Astronomers announced Monday that traces of a rare molecule known as phosphine have been discovered in the infernal and extremely acidic atmosphere of Venus – providing bewildering evidence of the possibility of life. The phosphine molecules found on Earth are primarily the result of human industry or the actions of microbes that thrive in oxygen-free environments.
Researchers do not claim that life was discovered on the second planet from the sun. But the observations indicate at least the possibility of microbial activity in the upper layers of Venus’ atmosphere, far from the surface of the harsh planet.
“We have detected the presence of a rare gas called phosphine in the atmosphere of our neighboring planet Venus,” said Jane Graves, a professor at Cardiff University in the United Kingdom and lead author of a report published in the journal. Natural Astronomy. “The reason we are so excited is that phosphine gas on Earth is made from microorganisms that live in environments devoid of oxygen. Thus there is a chance that we discovered some kind of organism in the clouds of Venus.”

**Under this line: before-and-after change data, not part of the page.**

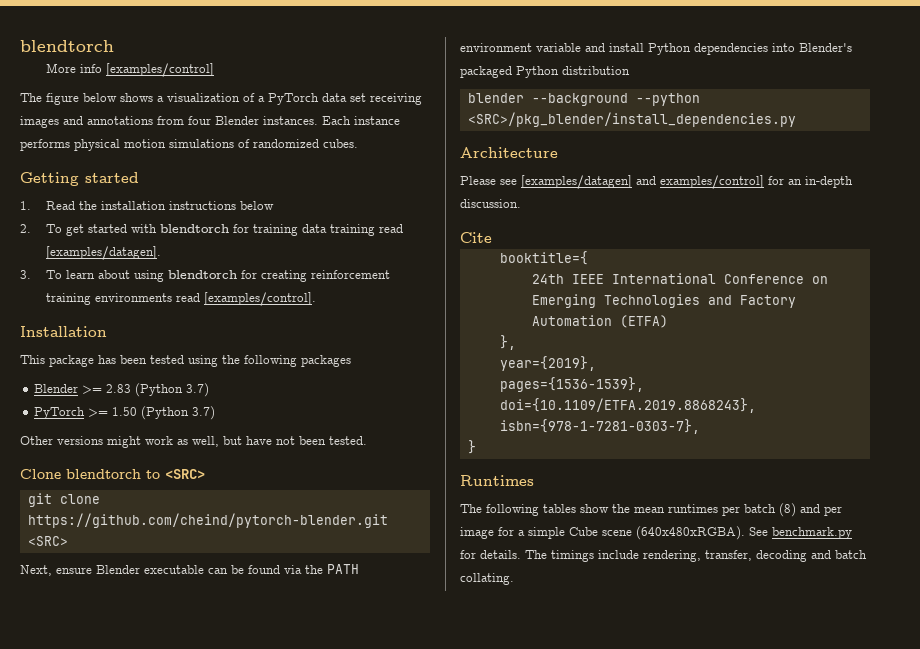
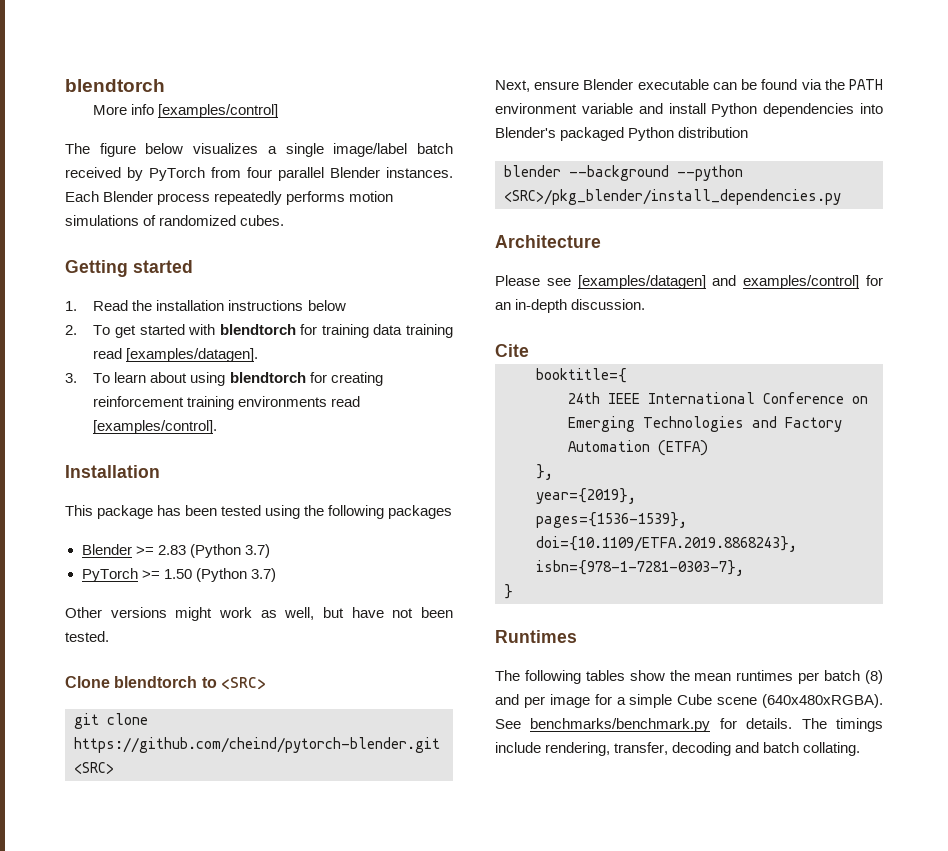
[120,93,422,105] [20,116,153,128] shows a visualization of a PyTorch data set receiving images and annotations -> [193,143,454,157] [65,167,205,181] visualizes a single image/label batch received by PyTorch
(211, 120) none -> [278,167,324,181] parallel
[354,116,400,125] [20,139,120,151] instance performs physical -> [103,191,346,205] Blender process repeatedly performs
[772,527,852,539] benchmark.py -> [530,718,711,732] benchmarks/benchmark.py

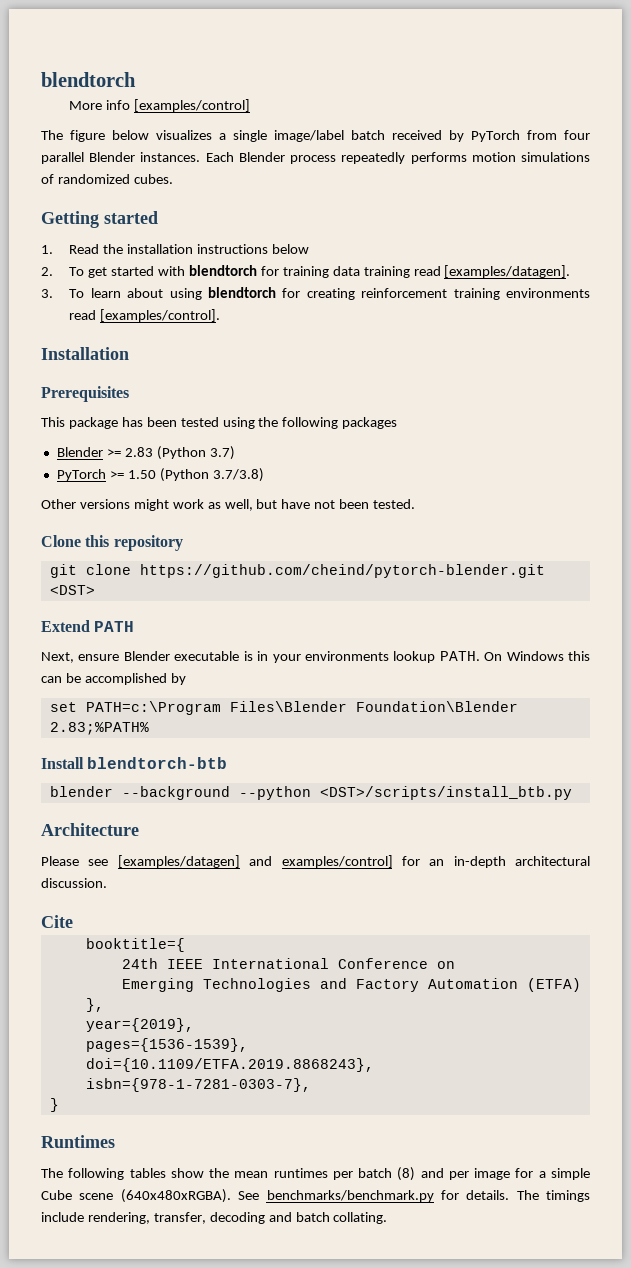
(160, 471) none -> [41,386,129,402] // Prerequisites
[250,568,276,582] 3.7) -> [212,468,264,482] 3.7/3.8)
[114,676,266,690] blendtorch to <SRC> -> [85,535,183,551] this repository
[74,762,114,774] <SRC> -> [49,585,95,595] [41,620,135,632] <DST> // Extend PATH
[712,79,883,90] [495,103,883,117] [495,127,749,141] can be found via the PATH environment variable and install Python dependencies into Blender's packaged Python distribution -> [243,651,590,663] [41,673,186,685] [49,701,518,715] [49,722,149,735] [41,757,228,769] is in your environments lookup PATH. On Windows this can be accomplished by // set PATH=c:\Program Files\Blender Foundation\Blender 2.83;%PATH% // Install blendtorch-btb
[504,189,841,205] <SRC>/pkg_blender/install_dependencies.py -> [319,786,572,800] <DST>/scripts/install_btb.py
(568, 306) none -> [515,856,590,866] architectural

However, the team said, more study is needed to support any such claim, although it would be unusual.
“In order to make this absolutely extraordinary claim that there may be life out there, we really have to rule out everything, which is why we are very careful to say that we are not claiming that there is life, but that we claim that there is something really unknown.” Team member William Pines said, Researcher at the Massachusetts Institute of Technology: Life May Be.
Sarah Seager, a MIT scientist who studies exoplanet atmospheres, agreed, saying, “We are not claiming that we have found life on Venus.”
“We claim the confident discovery of phosphine, whose existence is a mystery,” she said. “Phosphine can be produced by some (non-biological) processes on Venus, but only in very small quantities that are not sufficient to explain our observation. So we are left with this other exciting and tempting possibility: maybe there is some kind of life in the clouds of Venus.”
Mars has long been considered the best candidate in the extraterrestrial solar system to host microbial life in the distant past or even the present, as suggested by methane levels in the background. NASA, the European Space Agency, China, India, Russia and the United Arab Emirates are all watchingone way or another.
NASA is also planning a major mission to study. Scientists believe that one of the largest and most famous moons of the planet, Heated by tidal pressures and gravitational interactions with other moons, it harbors a salty ocean, possibly habitable under its icy crust. Other frozen moons of the outer solar system, potential “water worlds”, are also candidates for study.
But Venus is a victim of the unbridled greenhouse effect as dense clouds in the atmosphere trap mostly sunlight with carbon dioxide, resulting in surface temperatures of about 900 degrees that are hot enough to melt lead.
However, in the planet’s upper atmosphere, temperatures are more favorable. Despite the acidic nature of clouds, scientists have speculated that strange microbes may be present.
“Surface conditions out there today are really hostile, and the temperature is enough to melt our landers,” Graves said. “ But it is thought that very early in the history of Venus, the surface was cooler and wetter and maybe life arose.
“There is a long-standing theory that some of the smallest life forms may be able to evolve up to high clouds. The conditions there are certainly not pleasant, they are very acidic and the winds are strong, but on the other hand, if you are talking about 50 to 60 kilometers high, it would be The pressure is very similar to the Earth’s surface and the temperature is very gentle, maybe around 85 degrees Fahrenheit. So it has been assumed that this is the livelihood of today’s habitat. ”
Graves ‘team studied the spectra of Venus’ atmosphere using the James Clerk Maxwell Telescope in Hawaii and 45 radio telescope antennas in the Atacama Large Millimeter / Sub Array in Chile and were surprised to see clear signs of phosphine. “It was a shock,” said Graves.
The discovery was rewarded with additional observation time on the ALMA matrix and “in the end, we found that both observatories saw the same thing, weak absorption at the appropriate wavelength to be phosphine gas, with molecules illuminated from the back by the warmer clouds below,” Graves said in a statement.
Only trace amounts have been observed, around 20 molecules per billion. But additional research has shown that the natural sources of phosphine – volcanoes, lightning, exploding minerals in the atmosphere, the action of sunlight – will generate only one in ten thousand of the amount already discovered.
The team could rule out many non-biological methods of generating the observed levels of phosphine, but that doesn’t mean life is the only explanation. Kara Souza Silva, a researcher at the Massachusetts Institute of Technology, said that the atmosphere of Venus contains 90% sulfuric acid, which raises “many questions, such as how any living thing can live.”
“On Earth, some microbes can handle up to 5% of the acid in their environment, but Venus’ clouds are almost entirely made of acid,” she said.
The Greaves team is waiting for extra time for the telescope to look for signs of other gases associated with biological activity and to determine the temperature of clouds where the phosphine is present for additional insights. Ultimately, future visits to the spacecraft will likely be required to fully solve the problem.
“There can always be something that we overlook,” Seager said. “Ultimately, the only thing that will answer this question for us – is there life, there is no life – is actually going to Venus and making more detailed measurements of the signs of life and maybe life itself.”